> [Required work]: Only a slice of the listing below is wanted. Retype the lines from the one containing "COLLAR POLAR CAP" through the one containing "total: 265.09 -> 405.80", exactly, both ends included.

_ _ _ _

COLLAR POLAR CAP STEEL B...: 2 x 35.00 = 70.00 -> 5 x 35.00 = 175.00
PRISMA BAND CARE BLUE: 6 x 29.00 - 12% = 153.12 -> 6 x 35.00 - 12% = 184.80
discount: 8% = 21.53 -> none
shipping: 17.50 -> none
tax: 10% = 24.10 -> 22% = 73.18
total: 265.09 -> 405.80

_ _ _ _

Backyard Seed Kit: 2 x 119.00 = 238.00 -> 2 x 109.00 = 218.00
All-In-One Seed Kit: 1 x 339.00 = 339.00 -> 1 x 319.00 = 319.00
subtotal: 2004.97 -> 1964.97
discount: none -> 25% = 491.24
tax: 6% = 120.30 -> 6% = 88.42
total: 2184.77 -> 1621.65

_ _ _ _

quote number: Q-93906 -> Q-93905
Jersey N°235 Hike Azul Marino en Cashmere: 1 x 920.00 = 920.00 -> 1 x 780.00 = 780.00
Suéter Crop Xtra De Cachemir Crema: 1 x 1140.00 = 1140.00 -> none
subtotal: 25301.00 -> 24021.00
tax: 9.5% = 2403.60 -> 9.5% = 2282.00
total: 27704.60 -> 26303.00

_ _ _ _

> [Completed exercise]:
COLLAR POLAR CAP STEEL B...: 2 x 35.00 = 70.00 -> 5 x 35.00 = 175.00
PRISMA BAND CARE BLUE: 6 x 29.00 - 12% = 153.12 -> 6 x 35.00 - 12% = 184.80
discount: 8% = 21.53 -> none
shipping: 17.50 -> none
tax: 10% = 24.10 -> 22% = 73.18
total: 265.09 -> 405.80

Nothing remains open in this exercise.